Many things are to be said about Fela’s work, and I won’t try to tackle them here, but something I think gets very little attention is how beautifully orchestrated his afrobeat is. And not just in terms of instrumentation, or form, or melodic call and response. Afrobeat is full of lengthy solo’s and political rants, but what makes this sort of long-form structure is the solid foundation underneath all of this soloing — the micro-level interactions between instrumental voices.
Like a freight train, the Africa 70 rhythm section provided a meticulously put together set of poly-rhythms that drive the beat. While he rarely draws directly from traditional Yoruba oriki rhythms, his music maintains the multi-vocal quality of traditional ensembles. The aggregate result of these is a wonderful rhythmic texture, but within this is a network of micro-musical conversations that makes it so irresistible and danceable.
Because explaining this is so cumbersome I’ll show you a chart. While Fela has quite a few magnificent compositions, one that represents this the best is “Colonial Mentality”, from the Black President album. It’s in TUBS notation (click on the link for an explanation) but its really just a graphical way of representing the basic rhythmic structure of the song. First, let’s take a look at the drumset part.
Take a look at how the Hi-hat, bass drum, and snare parts fit together like puzzle pieces. The groups of three in the bass drum provide a very strong emphasis on sub-divisions 1&3 of each beat that is answered by the snare. The asymmetry of the snare gives it a gait (or clear beginning and end), but as you can see it’s really just a difference of one sub-division. The hi-hat, which serves as a “connector” between the bass and snare, also gives the drumset part a clear beginning and end. That third fast hi-hat note can also be played open.
The percussion heavily reinforces the first sub-division, but what really gives it the “lope” is the space right before the downbeat. On sub-divisions 8 and 16, nothing is played. Not only does this leave room for other instruments to accent here, but it places the quietest beat directly before the heavily emphasized downbeat.
Soft –> Strong Soft –> Strong Soft –> Strong Soft –> Strong
This extreme level of contrast within on sub-division creates a horse like gallop; and a groovy ass beat. But look what happens with the guitar parts:
This one is a bit more confusing, but it’s really not very complicated. True to his Yoruba roots Fela composed the guitar and base parts as tri-tone melodies, mimicking the three tones prevalent in the Yoruba language and by extension Yoruba drumming styles.

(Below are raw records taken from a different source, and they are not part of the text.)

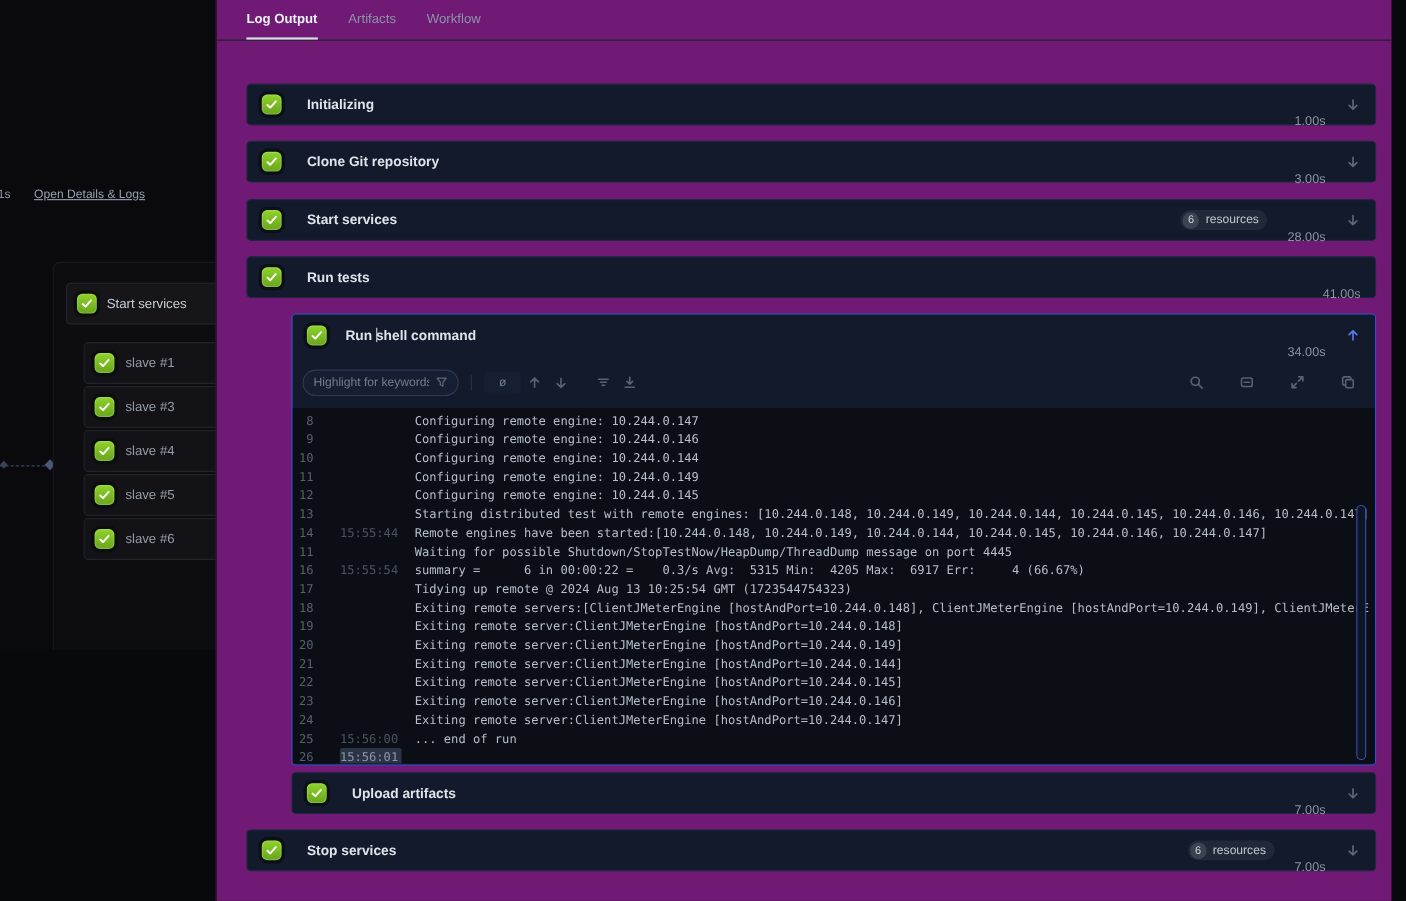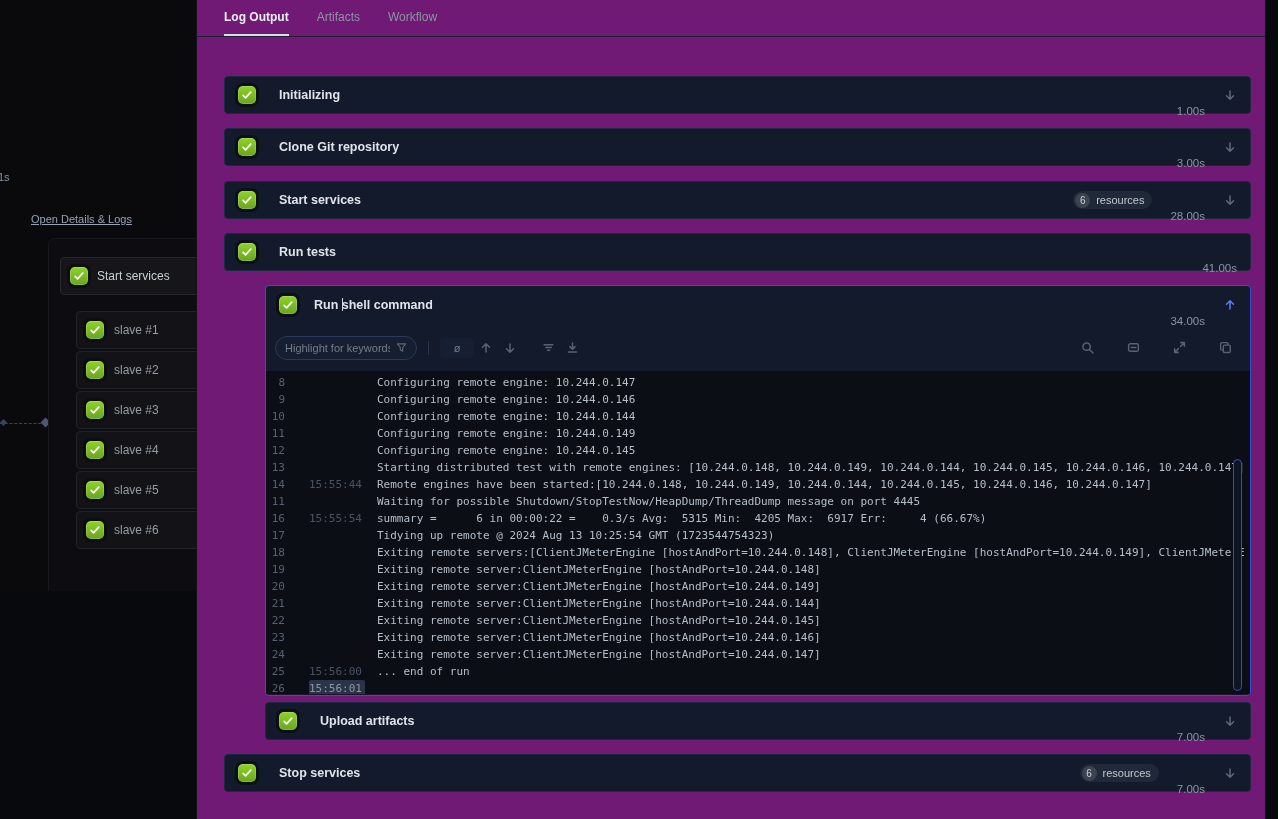--- a/index.html
+++ b/index.html
@@ -11,7 +11,7 @@
   
   .sidebar { position:absolute; left:0; top:0; width:209px; height:591px; background:#0a0a0d; overflow:hidden; }
   .elapsed { position:absolute; left:-2px; top:171px; font-size:11px; color:#8a93a2; }
-  .details-link { position:absolute; left:31px; top:171px; font-size:11px; color:#97a1b3; text-decoration:underline; cursor:pointer;margin-top:42px; }
+  .details-link { position:absolute; left:31px; top:171px; font-size:11px; color:#97a1b3; text-decoration:underline; cursor:pointer; }
   .pl-panel { position:absolute; left:48px; top:238px; width:190px; height:366px; background:#0d0d11; border:1px solid #17171d; border-radius:6px; }
   .pl-parent {
     position:absolute; left:60px; top:257px; width:178px; height:38px;

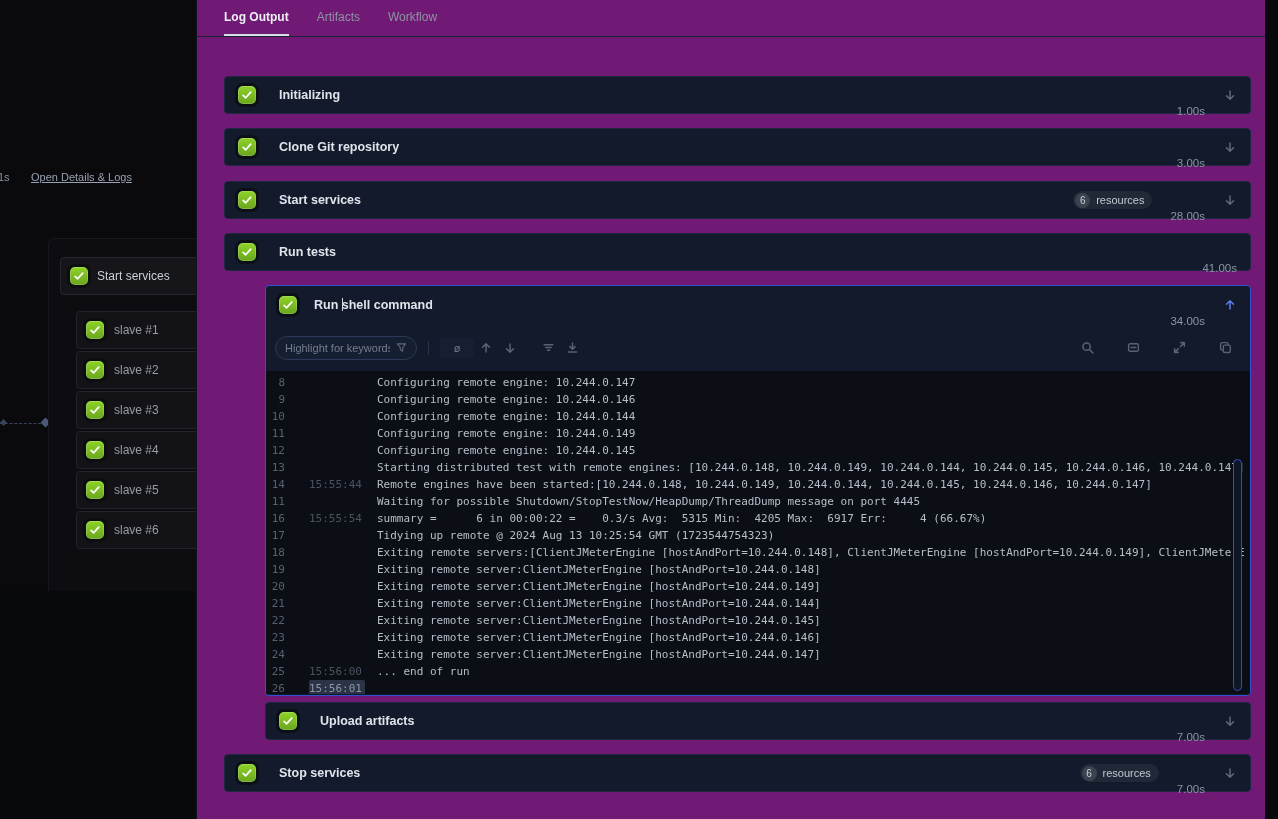--- a/index.html
+++ b/index.html
@@ -143,14 +143,6 @@
             </svg>
           </span>
           <span class="nlabel">slave #1</span>
-        </div>
-        <div class="pl-node">
-          <span class="check">
-            <svg viewBox="0 0 18 18" width="12" height="12">
-              <path d="M3.2 9.6 L7 13.2 L14.6 4.6" stroke="#fff" stroke-width="2.6" fill="none" stroke-linecap="round" stroke-linejoin="round"></path>
-            </svg>
-          </span>
-          <span class="nlabel">slave #2</span>
         </div>
         <div class="pl-node">
           <span class="check">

You can see from this arrangement are the ways the guitar rhythms interact with the percussion and drum parts, much like support drums would interact with a lead drum. If you look at Guitar 1, it reinforces the bass-drum groups of three on beats 1 & 3. This line is answered by the bass-guitar part on beats 2 & 4, which in turn reinforces the snare part. More importantly, the A-flats in the bass part occupy that formerly empty space in the drumset, highlighting its downward cadence to the root note on the downbeat. This jump from A-flat –> C on the fourth and first sub-divisions further reinforces the galloping rhythm.
If this explanation sounded confusing, the major idea here is that the different voices in the drumset and rhythm guitar form a composite rhythm that emphasizes the last and first subdivision of each beat through dynamic contrast and the way in which the bass phrase connects naturally draws the groove towards those beats.
Unlike nearly every other afrobeat in which the claves and congas reinforce the third and fourth sub-divisions, the implied cadence in this song lands on the downbeat. This creates a loping quality that makes you want to strongly emphasize the downbeats when dancing or even soloing. Perhaps this is why this song stands out among his repertoire. While the parts might sound very similar to other songs, the way in which they fit together creates a very different texture and feel to the song. It feels urgent but relaxed; bitter but playful. The ways in which this rhythmic texture complements the lyrics makes it a truly powerful song.